### Task inputs
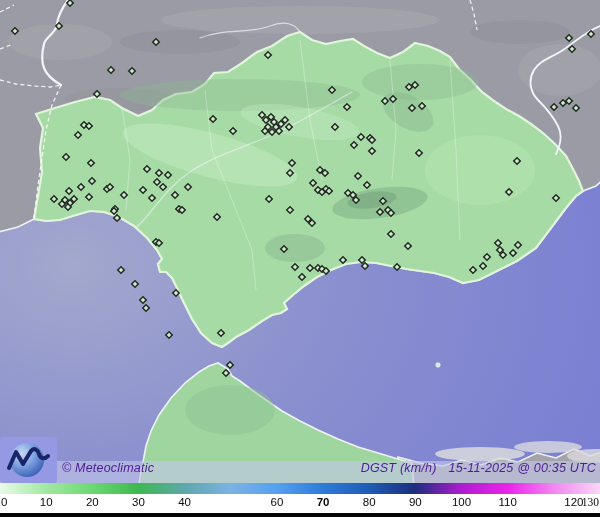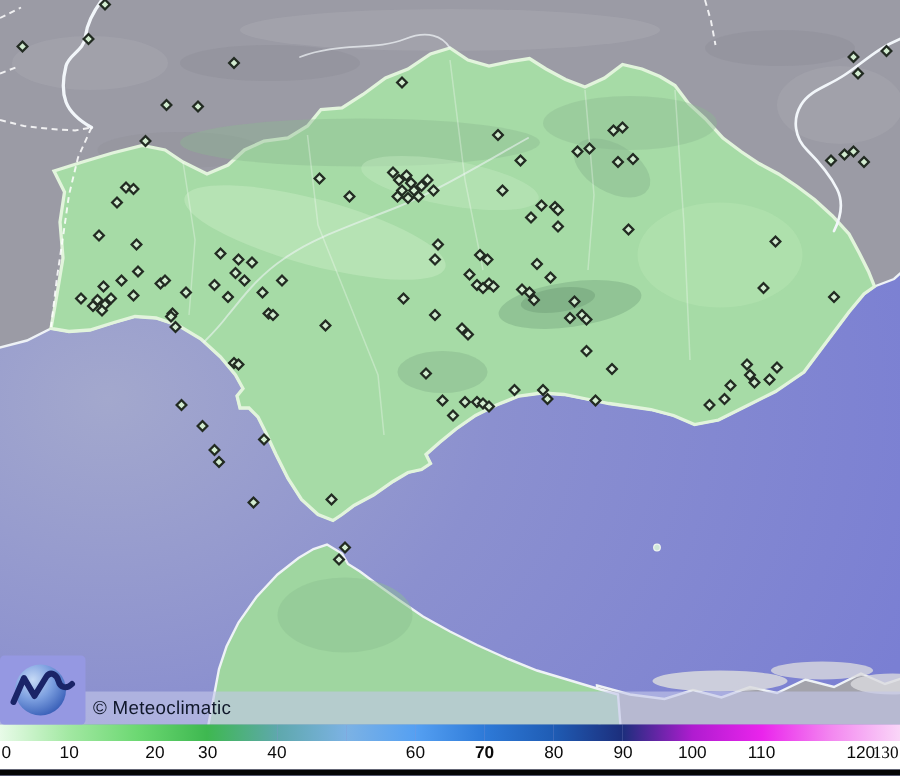--- a/index.html
+++ b/index.html
@@ -5,23 +5,23 @@
   html,body{margin:0;padding:0;background:#444;}
   #stage{
     position:relative;width:600px;height:517px;overflow:hidden;
     font-family:"Liberation Sans",sans-serif;background:#8b90cf;
   }
   #mapsvg{position:absolute;left:0;top:0;width:600px;height:483px;display:block;}
   
   #footerband{
     position:absolute;left:0;top:461px;width:600px;height:22px;
     background:rgba(196,199,232,0.62);
-    display:flex;align-items:center;justify-content:space-between;
+    display:flex;justify-content:space-between;
     box-sizing:border-box;padding:0 4px 0 62px;
-    font-size:12.5px;color:#0f172a;letter-spacing:.2px;
+    font-size:12.5px;color:#4c1d95;letter-spacing:.2px;font-style:italic;
   }
   #footerband .right{display:flex;gap:12px;white-space:nowrap;}
   #logo{
     position:absolute;left:0;top:437px;width:57px;height:46px;z-index:3;
     background:#9598e2;border-radius:3px;
   }
   #logo .sphere{
     position:absolute;left:10px;top:6px;width:34px;height:34px;border-radius:50%;
     background:radial-gradient(circle at 35% 30%,#c6daf6 0%,#7da0e0 40%,#3a60b8 78%,#2c4c9c 100%);
   }
@@ -255,20 +255,24 @@
         <rect x="-2.3" y="-2.3" width="4.6" height="4.6" transform="translate(518,245) rotate(45)" fill="#d2ecd0" stroke="#222b22" stroke-width="1.5"></rect>
         <rect x="-2.3" y="-2.3" width="4.6" height="4.6" transform="translate(483,266) rotate(45)" fill="#d2ecd0" stroke="#222b22" stroke-width="1.5"></rect>
         <rect x="-2.3" y="-2.3" width="4.6" height="4.6" transform="translate(473,270) rotate(45)" fill="#d2ecd0" stroke="#222b22" stroke-width="1.5"></rect>
         <rect x="-2.3" y="-2.3" width="4.6" height="4.6" transform="translate(230,365) rotate(45)" fill="#d2ecd0" stroke="#222b22" stroke-width="1.5"></rect>
         <rect x="-2.3" y="-2.3" width="4.6" height="4.6" transform="translate(226,373) rotate(45)" fill="#d2ecd0" stroke="#222b22" stroke-width="1.5"></rect>
       </g>
   </svg>
 
   <div id="footerband">
     <span>© Meteoclimatic</span>
+    <span class="right">
+      <span>DGST (km/h)</span>
+      <span>15-11-2025 @ 00:35 UTC</span>
+    </span>
   </div>
 
   <div id="logo">
     <div class="sphere"></div>
     <svg width="57" height="46" viewBox="0 0 57 46" xmlns="http://www.w3.org/2000/svg">
       <path d="M 9,31 L 16,15 L 23,27 L 31,14 C 34,10 38,13 39,17 C 40,21 44,23 48,19" fill="none" stroke="#1a2468" stroke-width="4" stroke-linecap="round" stroke-linejoin="round"></path>
     </svg>
   </div>
 
   <div id="colorbar">
@@ -282,21 +286,21 @@
       <div class="seg" style="background: linear-gradient(to right, rgb(46, 122, 216), rgb(31, 92, 180));"></div>
       <div class="seg" style="background: linear-gradient(to right, rgb(31, 92, 180), rgb(28, 46, 124));"></div>
       <div class="seg" style="background: linear-gradient(to right, rgb(28, 46, 124), rgb(176, 28, 208));"></div>
       <div class="seg" style="background: linear-gradient(to right, rgb(176, 28, 208), rgb(234, 36, 236));"></div>
       <div class="seg" style="background: linear-gradient(to right, rgb(234, 36, 236), rgb(243, 135, 240));"></div>
       <div class="seg" style="background: linear-gradient(to right, rgb(243, 135, 240), rgb(250, 214, 248));"></div>
     </div>
   <div id="scalelabels">
       <span class="first">0</span>
       <span style="left: 7.69231%;">10</span>
-      <span style="left: 15.3846%; margin-left: 11px;">20</span>
+      <span style="left: 15.3846%;">20</span>
       <span style="left: 23.0769%;">30</span>
       <span style="left: 30.7692%; text-align: right;">40</span>
       <span style="left: 38.4615%; margin-top: 36px;">50</span>
       <span style="left: 46.1538%;">60</span>
       <span style="left: 53.8462%; font-weight: bold;">70</span>
       <span style="left: 61.5385%;">80</span>
       <span style="left: 69.2308%;">90</span>
       <span style="left: 76.9231%; text-align: center;">100</span>
       <span style="left: 84.6154%;">110</span>
       <span style="left: 92.3077%; margin-left: 20px;">120</span>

### Directions for this task
Among the lines above, find those holding the word "footerband" and state how many there are, number only.

### Result of the exercise
3